By Bill Hornbarger, Chief Investment Officer
THREE THINGS TO KNOW
- The 30-year Treasury bond had a total return in October of -4.25% as the yield increased 19 bps, from 1.45% to 1.64%, demonstrating that the current low yields heighten the risk of fixed income instruments with small yield changes resulting in noticeable price movements. (Source: Benjamin F. Edwards, Eaton Vance)
- $2.37 million is the cutoff to rank in the top one-tenth of 1% of all U.S taxpayers. $55,000 is the cutoff to rank in the top 40% of all U.S. taxpayers (Source: University of Alabama, IRS, MFS). Nick Saban, head football coach at the University Alabama, is paid $9.3 million annually.

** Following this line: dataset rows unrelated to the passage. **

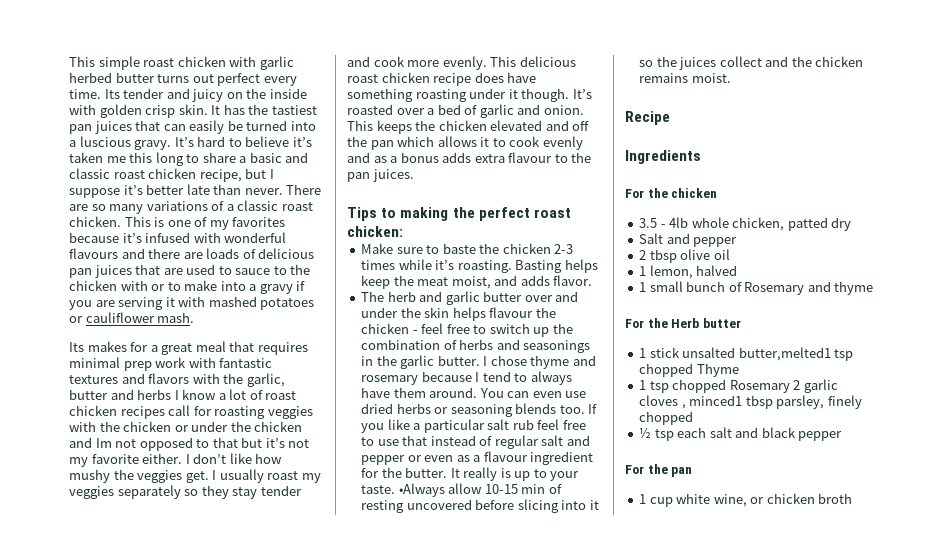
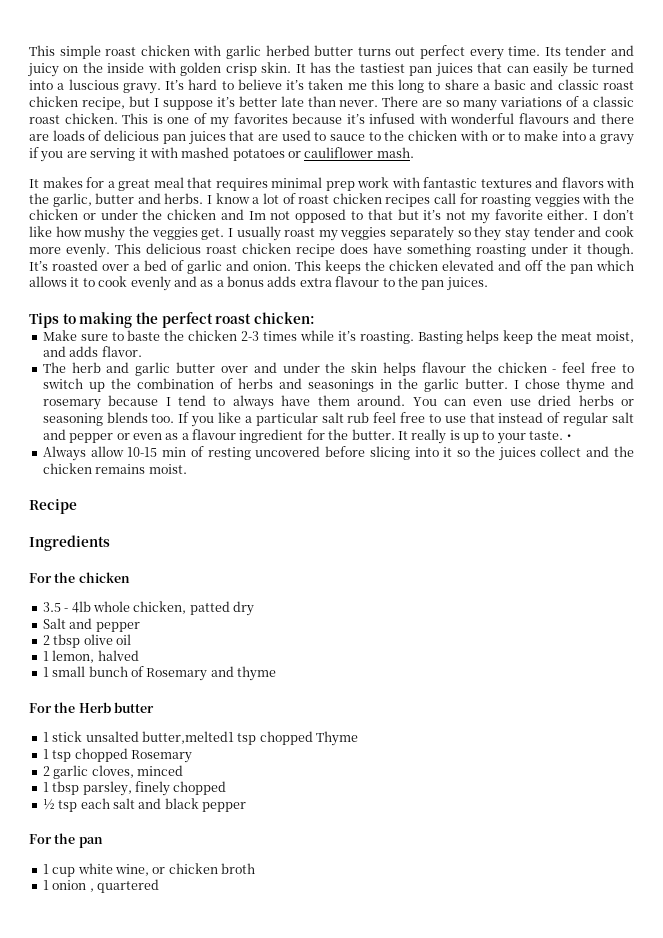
- Its makes for a great meal that requires minimal prep work with fantastic textures and flavors with the garlic, butter and herbs I know a lot of roast chicken recipes call for roasting veggies with the chicken or under the chicken and Im not opposed to that but it’s not my favorite either.
+ It makes for a great meal that requires minimal prep work with fantastic textures and flavors with the garlic, butter and herbs. I know a lot of roast chicken recipes call for roasting veggies with the chicken or under the chicken and Im not opposed to that but it’s not my favorite either.
- •Always allow 10-15 min of resting uncovered before slicing into it so the juices collect and the chicken remains moist.
+ •
+ Always allow 10-15 min of resting uncovered before slicing into it so the juices collect and the chicken remains moist.
- 1 tsp chopped Rosemary 2 garlic cloves , minced1 tbsp parsley, finely chopped
+ 1 tsp chopped Rosemary
+ 2 garlic cloves, minced
+ 1 tbsp parsley, finely chopped
+ 1 onion , quartered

If Alabama paid Saban $2.37 million annually and the 126 players on the roster were paid $55,000 each, there would be no change in out-of-pocket expenses.

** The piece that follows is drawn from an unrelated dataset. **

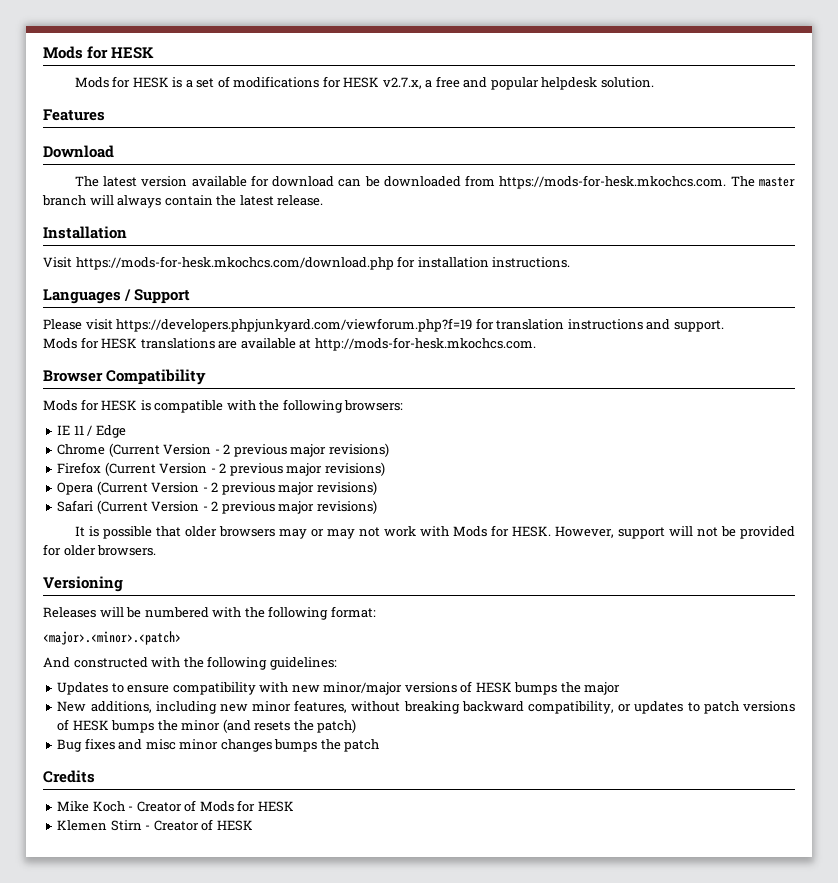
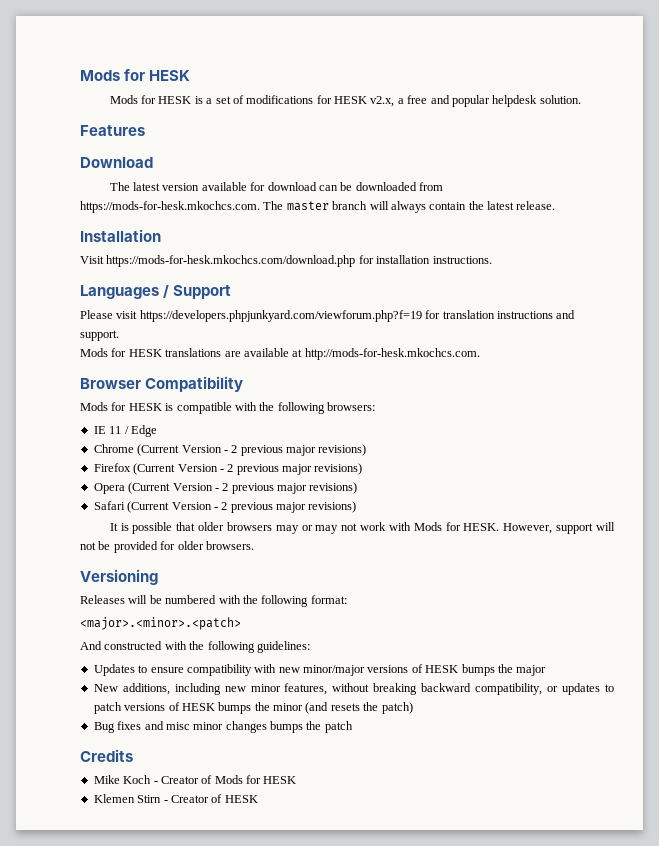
- Mods for HESK is a set of modifications for HESK v2.7.x, a free and popular helpdesk solution.
+ Mods for HESK is a set of modifications for HESK v2.x, a free and popular helpdesk solution.

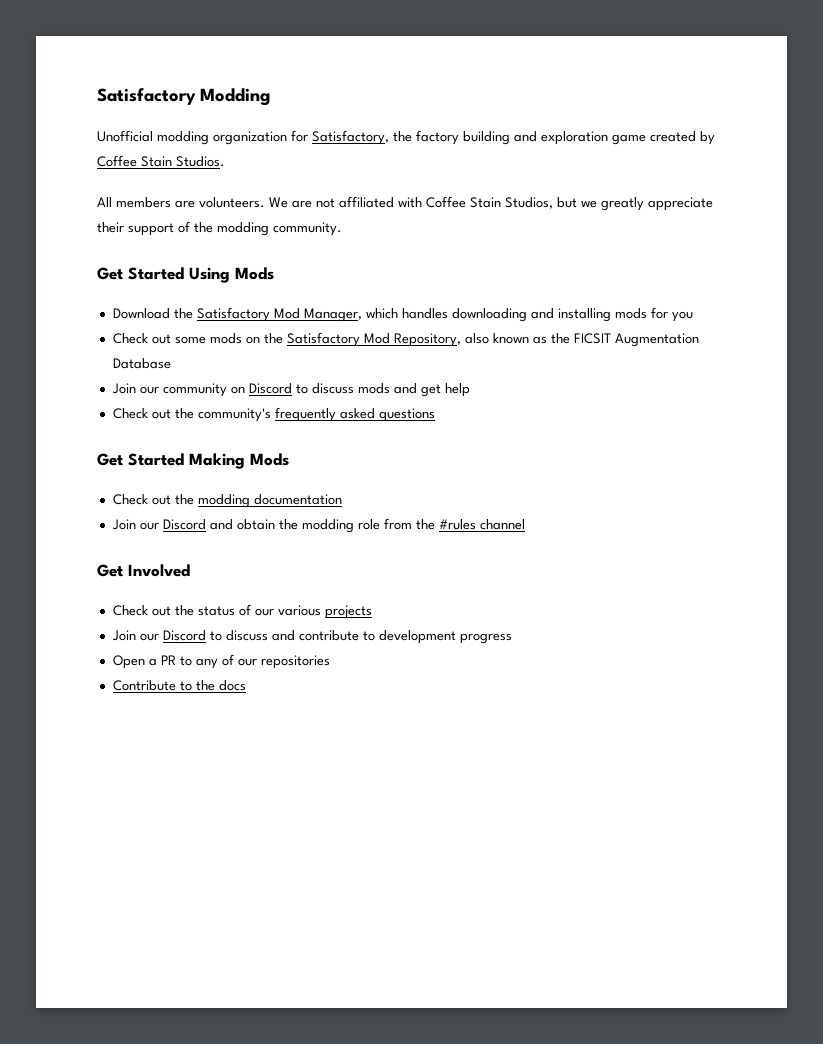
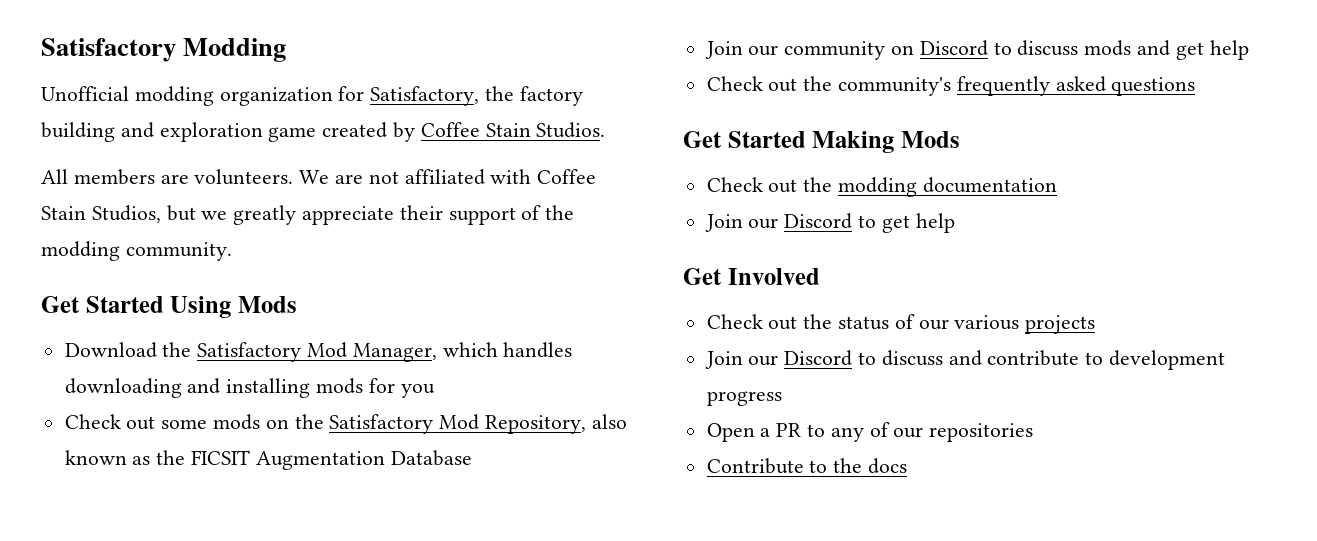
- Join our Discord and obtain the modding role from the #rules channel
+ Join our Discord to get help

- As of October, average rent for an apartment in New York was $3,074, which is down48% from last year when the average rent was $3,519 and represents a 5.01% decrease from September when the average rent was $3,228. By contrast, during the same time, the average rent for an apartment in Memphis, Tenn., was $1,159, an increase of 12.25% over last year when the average rent was $1,017 and represents a 0.09% increase from September when the average rent was $1,158. The decline in rents is a symptom of the degree to which New York was hit by the pandemic and the resulting slowdown/halt of economic activity. (Source: Rent Jungle)
THREE THINGS TO WATCH
- Monday — The Senior Loan Officer Opinion Survey Released: Shows if banks have loosened lending standards after tightening them sharply in the spring.
- Thursday — October CPI released and is expected at 1.3% yoy and 1.7% yoy for core CPI. The dislocation in the economy due to the pandemic continues to be seen in slack economic and inflation data. Inflation remains notably below the Fed’s 2% average inflation target.
- Friday — University of Michigan Consumer Sentiment will be released and is expected to be mixed to slightly higher. In a recent report by the organization, consumers were described as discontent with recent surveys showing rising optimism and uncertainty. That report (“Winter of Discontent”) was quoted as saying “…Biden can be expected to improve the economic expectations of Democrats with new policies intended to speed the nation’s recovery and ease the financial setbacks among households. According to Republicans, Biden’s intent to raise taxes on the wealthy will have a significant negative impact on growth prospects for the overall economy.”